● SUPPLIED DATA:
== Segment start ==
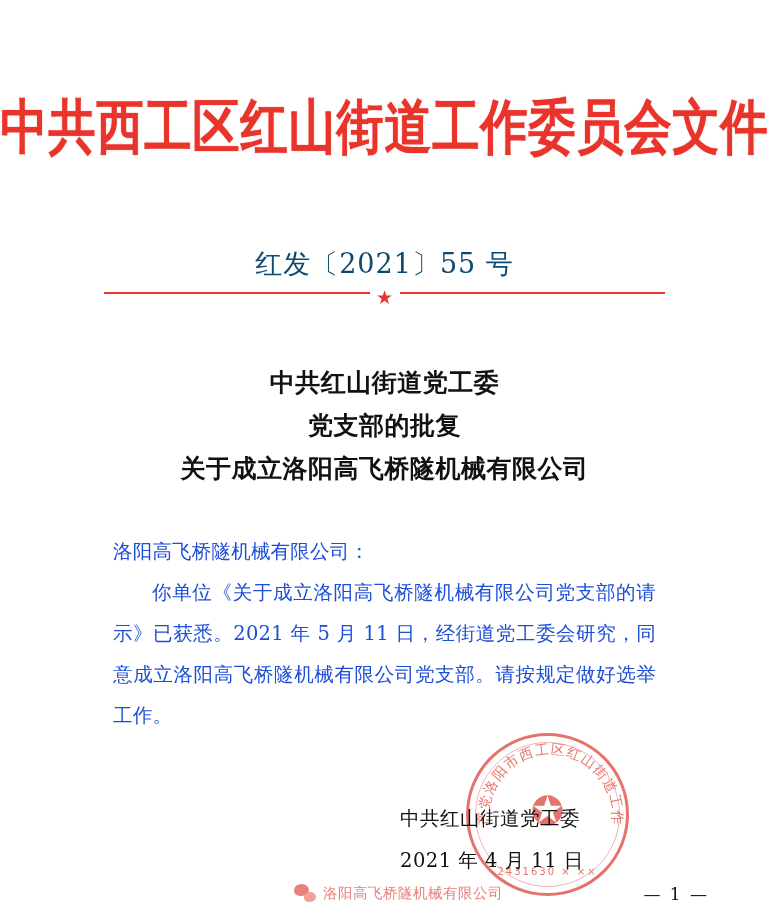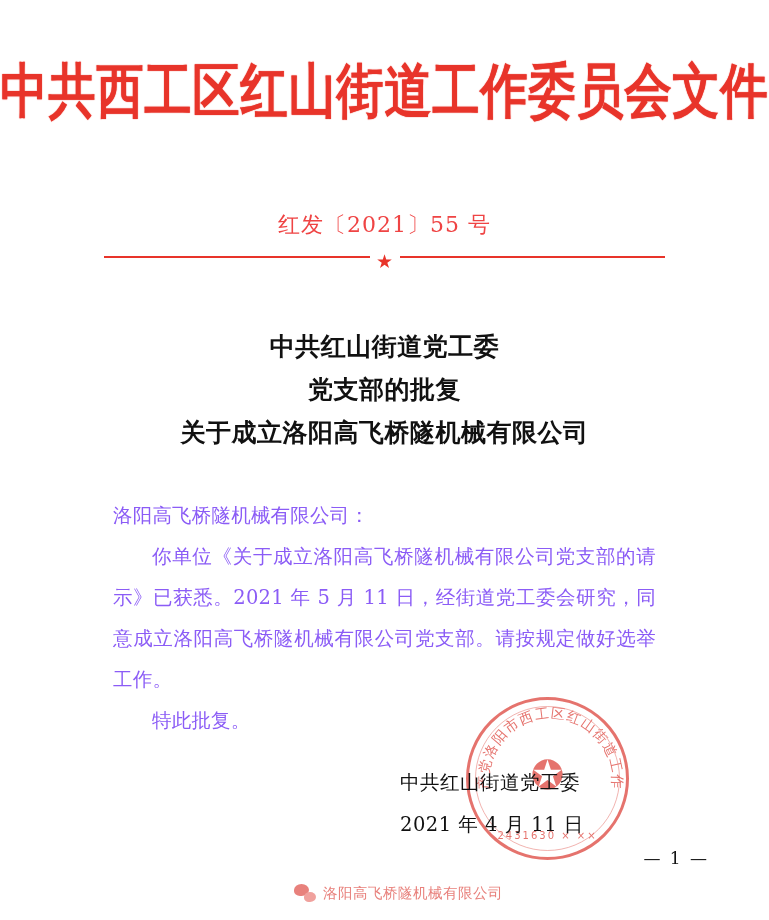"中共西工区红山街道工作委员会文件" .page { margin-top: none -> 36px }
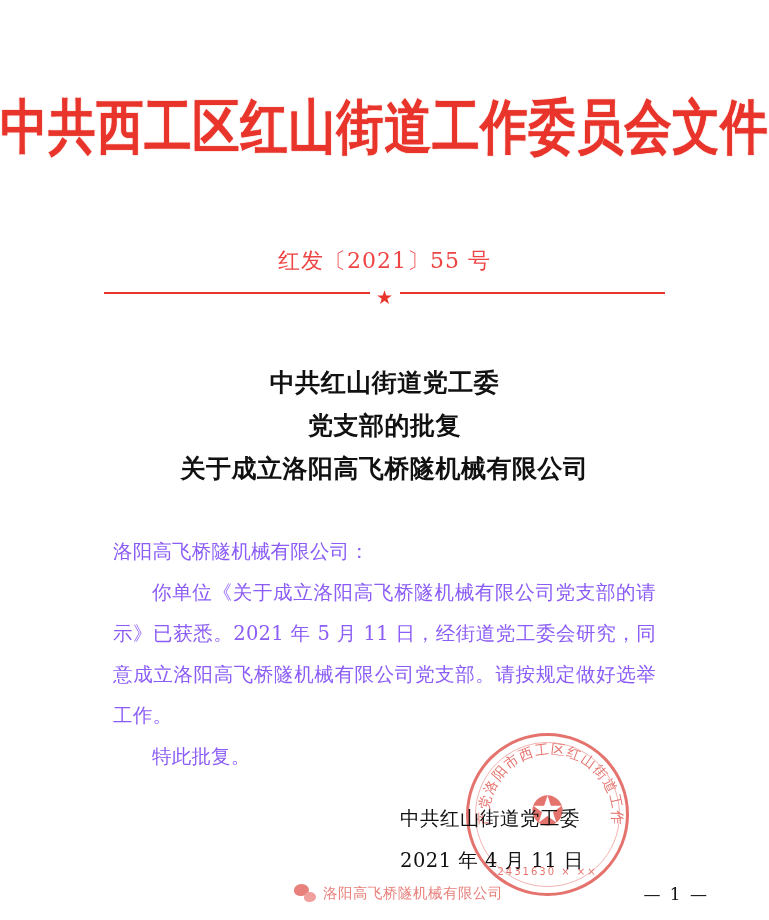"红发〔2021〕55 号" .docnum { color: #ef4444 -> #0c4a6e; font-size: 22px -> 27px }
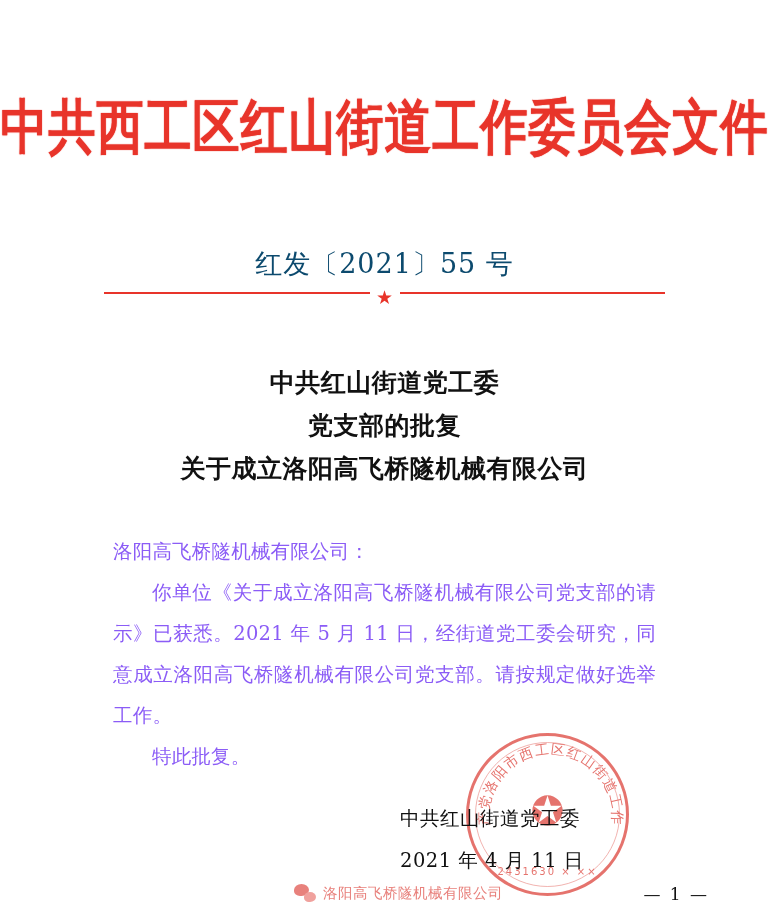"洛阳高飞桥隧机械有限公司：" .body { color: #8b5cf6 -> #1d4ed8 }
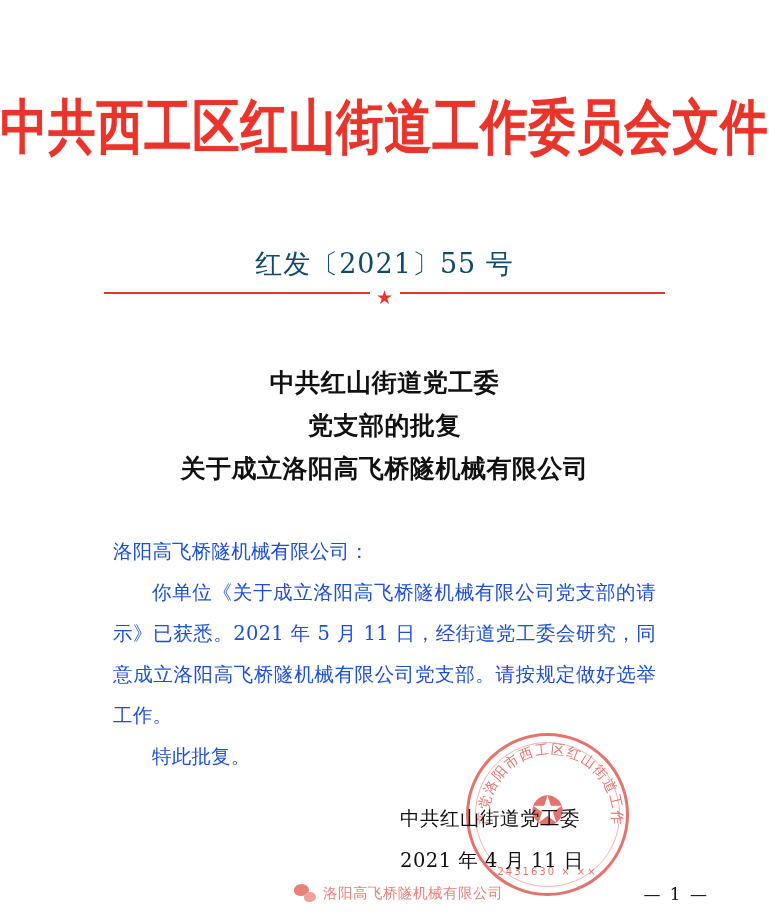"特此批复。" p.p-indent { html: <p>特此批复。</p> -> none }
== Segment end ==
== Segment start ==
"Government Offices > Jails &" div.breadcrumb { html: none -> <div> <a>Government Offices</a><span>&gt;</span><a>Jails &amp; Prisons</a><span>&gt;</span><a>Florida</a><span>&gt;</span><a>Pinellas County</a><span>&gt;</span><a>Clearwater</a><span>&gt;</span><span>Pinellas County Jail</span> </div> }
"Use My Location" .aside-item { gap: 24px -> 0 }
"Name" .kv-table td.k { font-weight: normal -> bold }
== Segment end ==
The material above holds pictures; leave them out and set down exactly the lines from the line with "color: #8b5cf6 ->" to the line with "html: <p>特此批复。</p> ->", both included.

● RESPONSE BELOW:
"洛阳高飞桥隧机械有限公司：" .body { color: #8b5cf6 -> #1d4ed8 }
"特此批复。" p.p-indent { html: <p>特此批复。</p> -> none }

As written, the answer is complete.